IEEE Trans Neural Netw Learn Syst. 2024 Apr 22:PP. doi: 10.1109/TNNLS.2024.3383873. Online ahead of print.

Abstract

As a building block of knowledge acquisition, knowledge graph completion (KGC) aims at inferring missing facts in knowledge graphs (KGs) automatically. Previous studies mainly focus on graph convolutional network (GCN)-based KG embedding (KGE) to determine the representations of entities and relations, accordingly predicting missing triplets. However, most existing KGE methods suffer from limitations in predicting tail entities that are far away or even unreachable in KGs. This limitation can be attributed to the related high-order information being largely ignored.
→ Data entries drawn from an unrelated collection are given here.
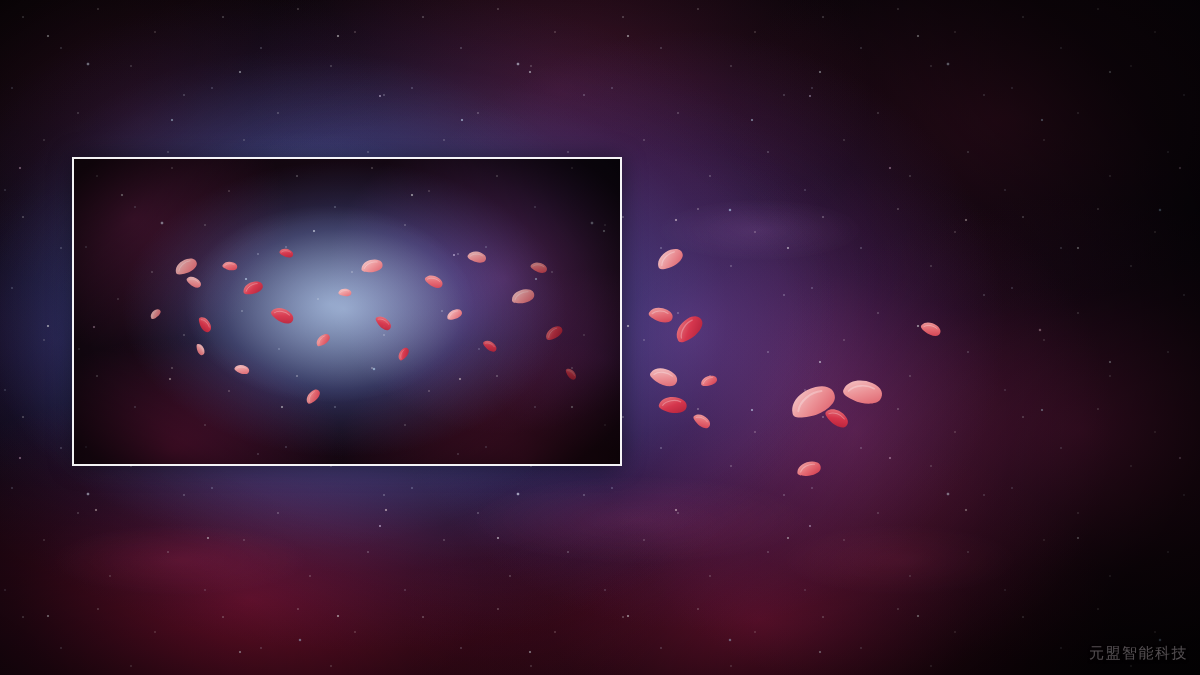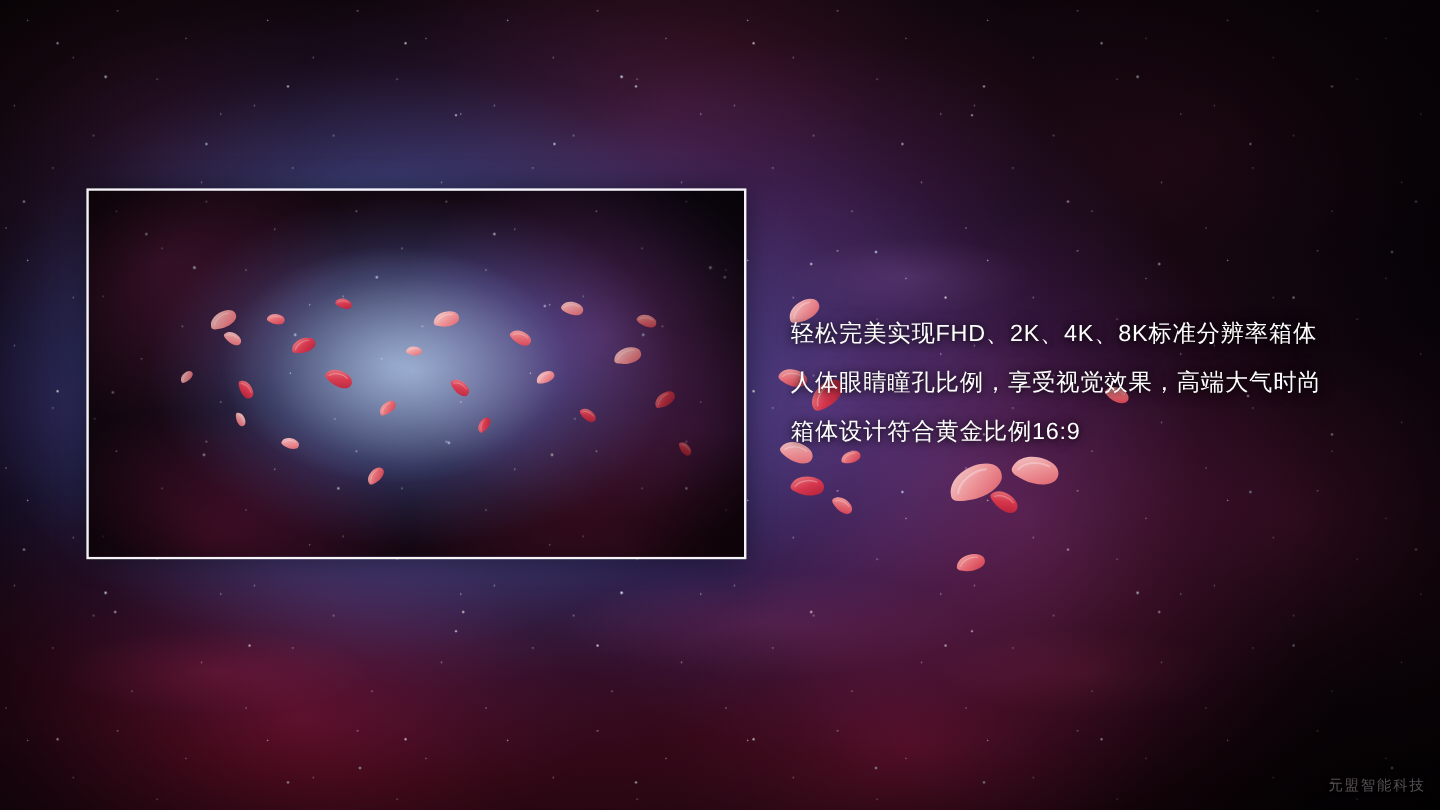--- a/index.html
+++ b/index.html
@@ -125,21 +125,21 @@
     position:absolute; left:659px; top:258px;
     width:500px;
   }
   .body-line {
     color:#ffffff; font-size:19.5px; line-height:41px; letter-spacing:0.6px;
     font-weight:400; white-space:nowrap;
     text-shadow:0 1px 5px rgba(0,0,0,0.80), 0 0 12px rgba(0,0,0,0.55);
   }
   #watermark {
     position:absolute; right:12px; bottom:12px;
-    font-size:12px; letter-spacing:1.5px;
+    font-size:15px; letter-spacing:1.5px;
     color:rgba(205,195,200,0.40);
     text-shadow:0 1px 3px rgba(0,0,0,0.6);
   }
 </style>
 </head>
 <body>
 
 <div id="slide">
 
   <div class="bg-layer nebula-base"></div>
@@ -626,21 +626,16 @@
               </defs>
               <path d="M4 34 C 10 10, 40 0, 66 4 C 92 8, 100 24, 94 38 C 88 52, 58 60, 32 54 C 14 50, 0 46, 4 34 Z" fill="url(#pg23)" opacity="0.93"></path>
               <path d="M16 36 C 26 18, 54 10, 74 16" fill="none" stroke="rgba(255,255,255,0.28)" stroke-width="4" stroke-linecap="round"></path>
             </svg>
           </div>
         </div>
       <div class="panel-vignette"></div>
     </div>
   </div>
 
-  <div id="body-copy">
-    <div class="body-line">轻松完美实现FHD、2K、4K、8K标准分辨率箱体</div>
-    <div class="body-line">人体眼睛瞳孔比例，享受视觉效果，高端大气时尚</div>
-    <div class="body-line">箱体设计符合黄金比例16:9</div>
-  </div>
 
   <div id="watermark">元盟智能科技</div>
 
 </div>
 
 </body></html>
In this work, we focus on learning the information from the related high-order neighbors in KGs to improve the performance of prediction. Specifically, we first introduce a set of new nodes called pedal nodes to augment the KGs for facilitating message passing between related high-order entities, effectively injecting the information of high-order neighbors into entity representation. Additionally, we propose strength-guided graph neural networks to aggregate neighboring entity representations. To address the issue of transmitting irrelevant higher order information to entities through pedal nodes, which can potentially hurt entity representation, we further propose to dynamically integrate the aggregated representation of each node with its corresponding self-representation. Extensive experiments have been conducted on three benchmark datasets and the results demonstrate the superiority of our method compared to strong baseline models.